# [Task to complete]
Set down each line of the data below exactly as it stands, dropping the pictures.

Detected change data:
=== Section Start ===
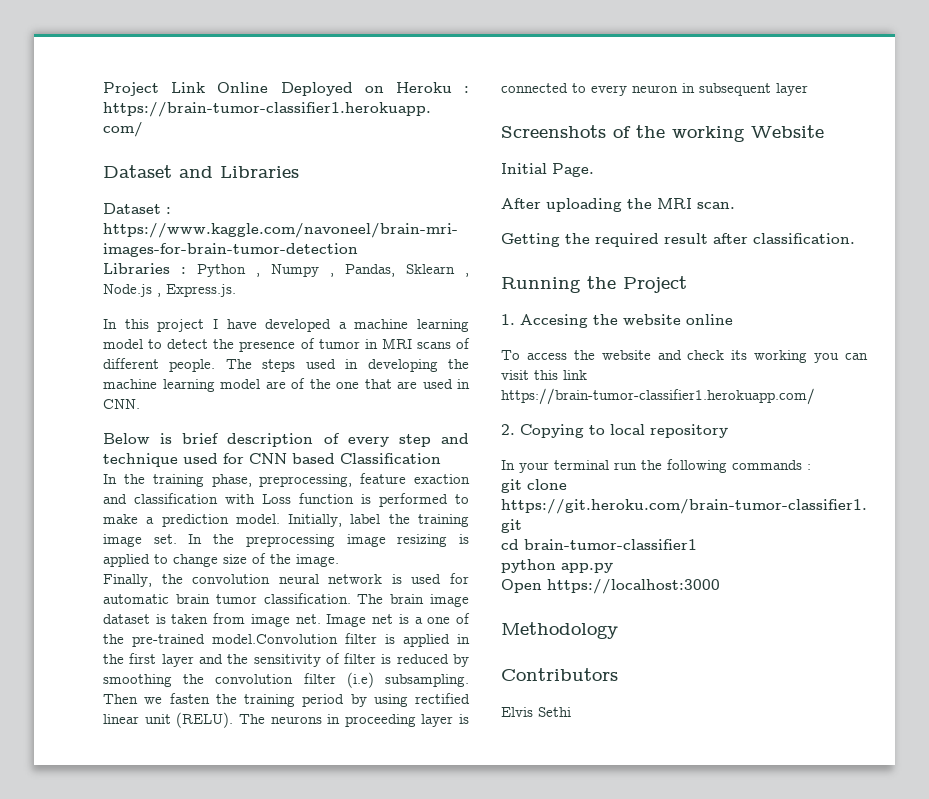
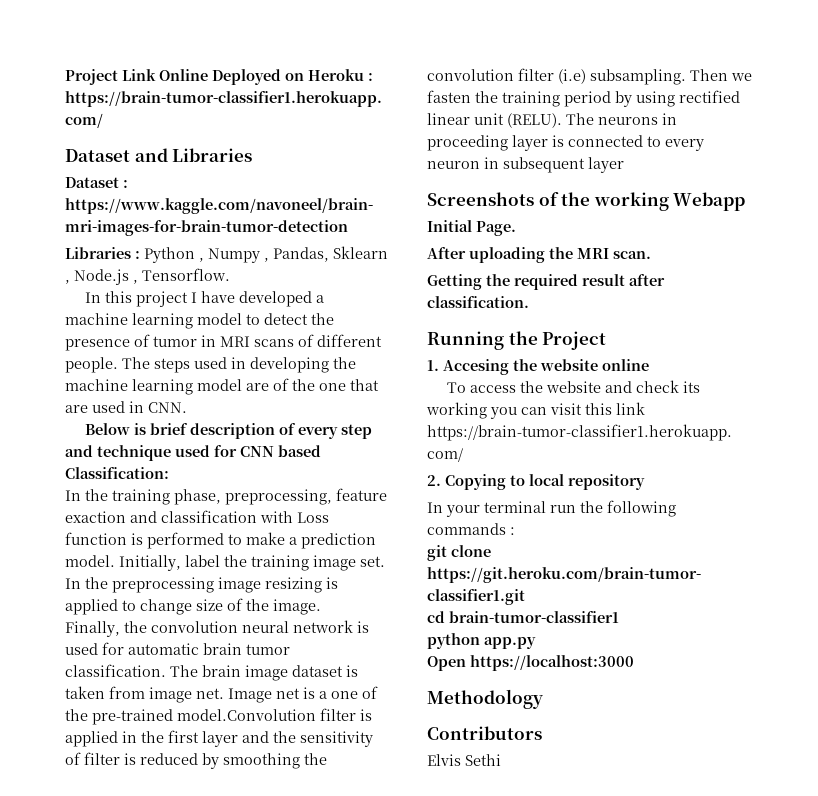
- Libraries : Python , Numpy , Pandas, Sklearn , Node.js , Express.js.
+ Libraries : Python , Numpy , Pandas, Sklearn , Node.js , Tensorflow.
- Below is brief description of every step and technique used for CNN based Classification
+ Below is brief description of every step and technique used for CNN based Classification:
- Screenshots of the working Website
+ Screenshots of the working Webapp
=== Section End ===
# [Reply]
- Libraries : Python , Numpy , Pandas, Sklearn , Node.js , Express.js.
+ Libraries : Python , Numpy , Pandas, Sklearn , Node.js , Tensorflow.
- Below is brief description of every step and technique used for CNN based Classification
+ Below is brief description of every step and technique used for CNN based Classification:
- Screenshots of the working Website
+ Screenshots of the working Webapp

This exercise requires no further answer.